Deduping globally means that exact duplicate families are removed from the document review population. A “family” refers to a parent document (such as an e-mail) with attachments. Documents dedupe out of the review population only if the entire family is an exact duplicate match. It is common when collecting data from multiple employees at a company to have a high rate of exact duplicates in the data set because, for example, employees often copy multiple people on e-mails, so each of those employees would have the same e-mails in their “in box.”

“Globally” deduping means that only one of each of the unique document families will remain in the set that is loaded to the review platform. The vendor can capture each of the “deduped” custodians in a “duplicate custodian” field, however, so that the custodians who had the duplicate “families” are documented on the review platform. The only potential for lost metadata when following this process is that the original file path generally is not pulled into a “duplicate filepath” field, although if this metadata field was important to a particular case the vendor can go back to the original data set and collect the original file path for deduped custodians if needed.

Global deduping is preferable in most cases because it can identify a substantial amount of data that does not need to be loaded and hosted (thereby reducing data hosting and other processing costs) and it reduces review costs and production costs. It also reduces the likelihood for inconsistent treatment of duplicates.

By contrast, deduping “by custodian” will remove only exact duplicate families within one employee’s set of data. The cost savings impact of custodian deduping is much smaller than that of global deduping.

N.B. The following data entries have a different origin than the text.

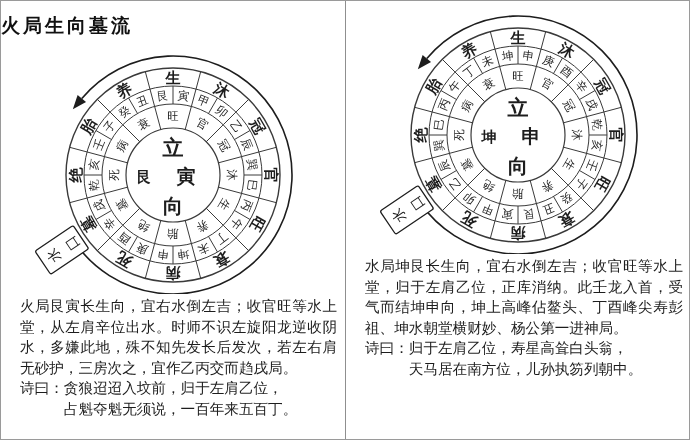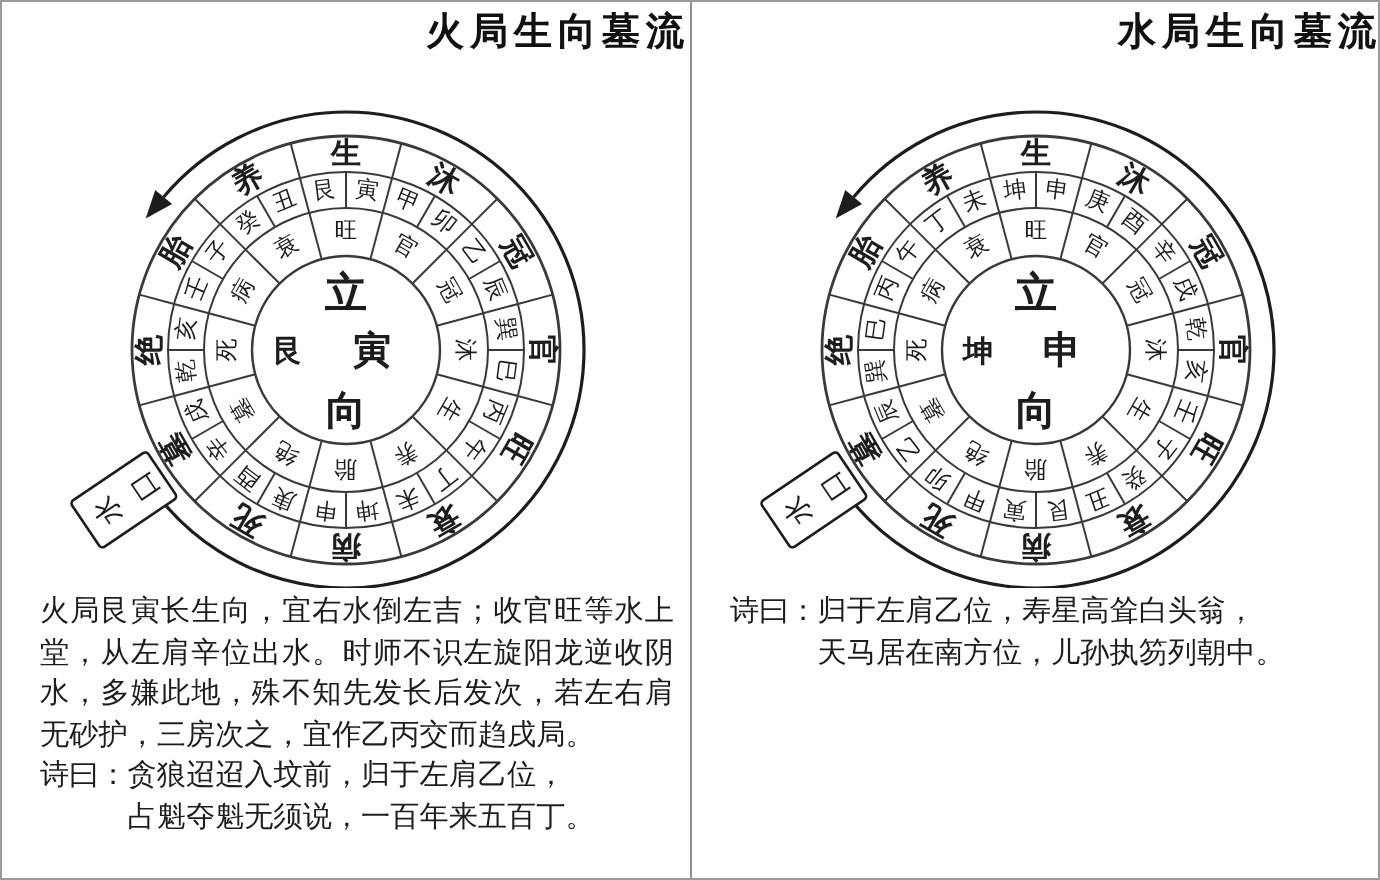--- a/index.html
+++ b/index.html
@@ -15,8 +15,8 @@
   .panel{width:345px;box-sizing:border-box;display:flex;flex-direction:column;}
   .panel.first{border-right:1px solid #8f8f8f;}
   .panel-title{
-    height:40px;box-sizing:border-box;padding-top:2px;
-    text-align:right;font-size:19px;font-weight:bold;letter-spacing:3px;
+    height:40px;box-sizing:border-box;padding-top:12px;
+    text-align:left;font-size:19px;font-weight:bold;letter-spacing:3px;
     color:#111;
   }
   .wheel{display:block;width:345px;height:253px;}

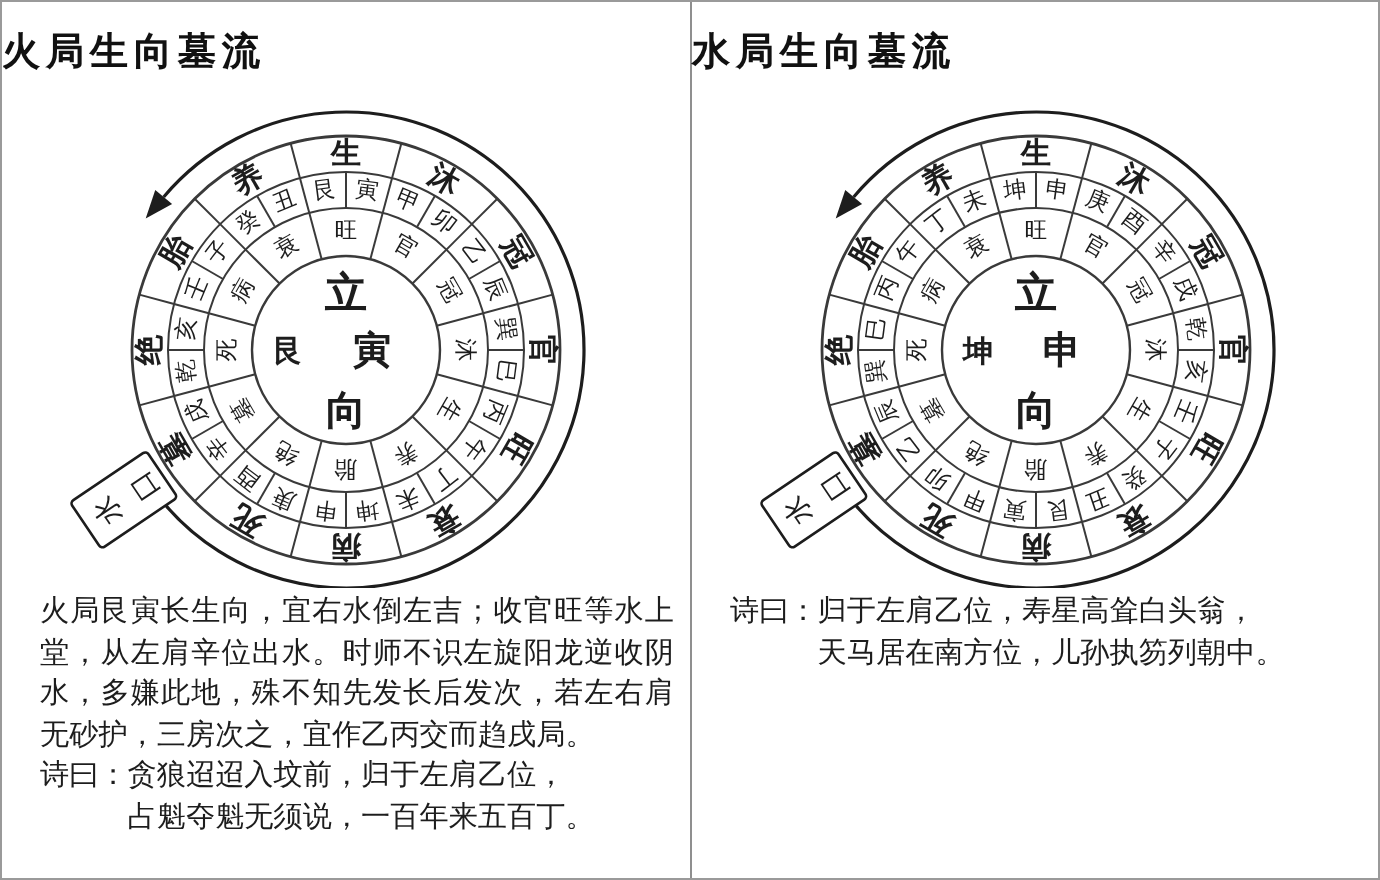--- a/index.html
+++ b/index.html
@@ -157,7 +157,6 @@
   </div>
 
   <div class="panel">
-    <div class="panel-title">水局生向墓流</div>
     <svg id="wheel1" class="wheel" viewBox="0 0 345 253">
         <path d="M 74.52090672961 202.25559592577451 A 119 119 0 1 0 80.8407112688416 57.50827444730183" fill="none" stroke="#1d1d1d" stroke-width="1.6"></path>
         <polygon points="71.84168473323005,68.23289665096752 76.62746683168723,53.97294259402587 85.05395570599597,61.04360630057779" fill="#1d1d1d"></polygon>

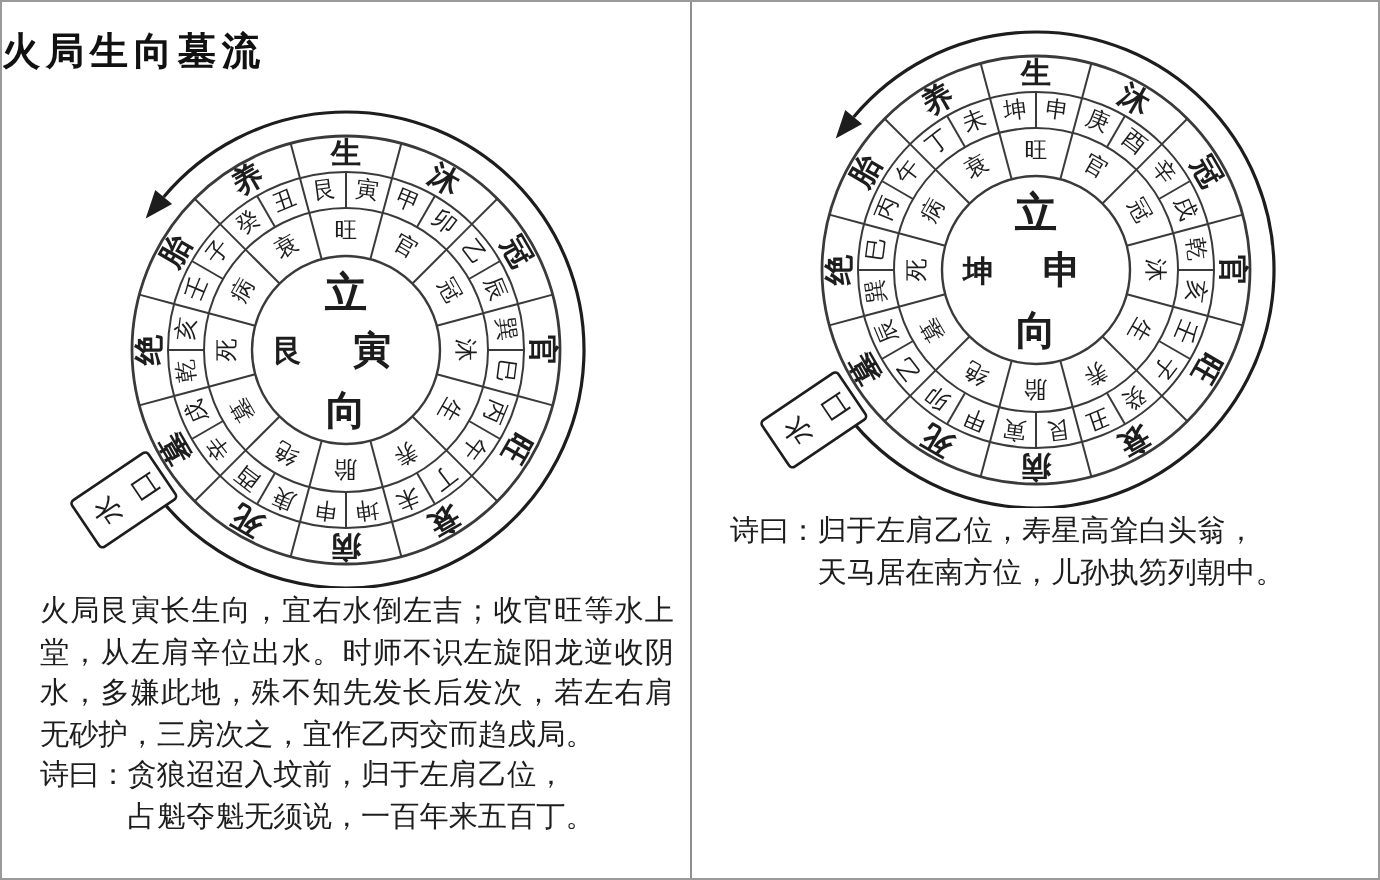--- a/index.html
+++ b/index.html
@@ -271,6 +271,7 @@
         </g>
       </svg>
     <div class="desc">
+      <p>水局坤艮长生向，宜右水倒左吉；收官旺等水上堂，归于左肩乙位，正库消纳。此壬龙入首，受气而结坤申向，坤上高峰佔鳌头、丁酉峰尖寿彭祖、坤水朝堂横财妙、杨公第一进神局。</p>
       <p class="poem"><span>诗曰：</span><span>归于左肩乙位，寿星高耸白头翁，</span><br><span class="poem-indent">天马居在南方位，儿孙执笏列朝中。</span></p>
     </div>
   </div>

One urban legend among those with only passing involvement in e-discovery is that deduping globally will dedupe all duplicate documents and, therefore, no duplicates will remain in the data set. This is not true. Deduping prior to loading to the review platforms eliminates only exact family duplicates, but does not eliminate all duplicate documents. If the same document is attached to two different e-mail strings – meaning the attachments are exact duplicates of each other and have the same “md5Hash” – they still will both remain in the review population because the parent e-mails are different. We have seen duplication rates as high as 50 to 60 percent in collections that have been globally deduped. Thus, it is important to use a review platform that allows automatic tagging of duplicates (i.e., applies certain tags to duplicates) to avoid having reviewers review the same documents, which increases review costs and increases the risk that reviewers might mark documents with inconsistent responsiveness and privilege tags.